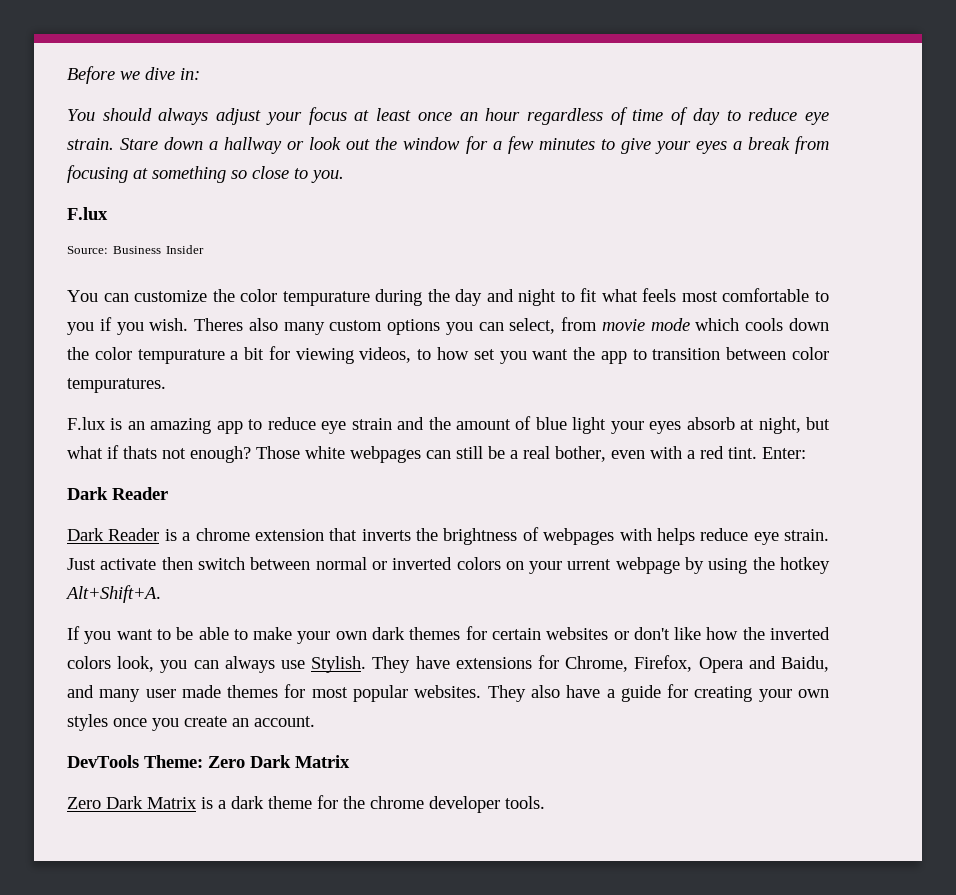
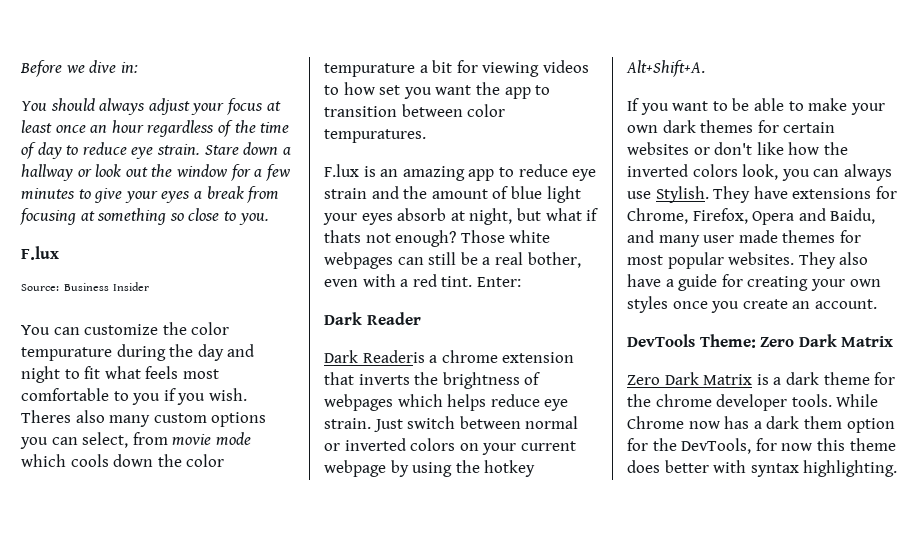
(628, 116) none -> [234,120,256,133] the
[359,347,412,363] videos, -> [542,60,589,73] videos
[108,528,177,541] Reader is -> [362,350,425,363] Readeris
[619,528,652,541] with -> [397,394,443,407] which
[100,557,193,570] activate then -> (403, 425) none
[567,559,612,570] urrent -> [520,441,576,451] current
(545, 802) none -> [836,394,879,407] [627,416,895,433] [627,438,896,454] [627,460,898,477] While Chrome now has a dark them option for the DevTools, for now this theme does better with syntax highlighting.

» Task description
An exact copy of the listing is required, with every image removed.

» Your response
(628, 116) none -> [234,120,256,133] the
[359,347,412,363] videos, -> [542,60,589,73] videos
[108,528,177,541] Reader is -> [362,350,425,363] Readeris
[619,528,652,541] with -> [397,394,443,407] which
[100,557,193,570] activate then -> (403, 425) none
[567,559,612,570] urrent -> [520,441,576,451] current
(545, 802) none -> [836,394,879,407] [627,416,895,433] [627,438,896,454] [627,460,898,477] While Chrome now has a dark them option for the DevTools, for now this theme does better with syntax highlighting.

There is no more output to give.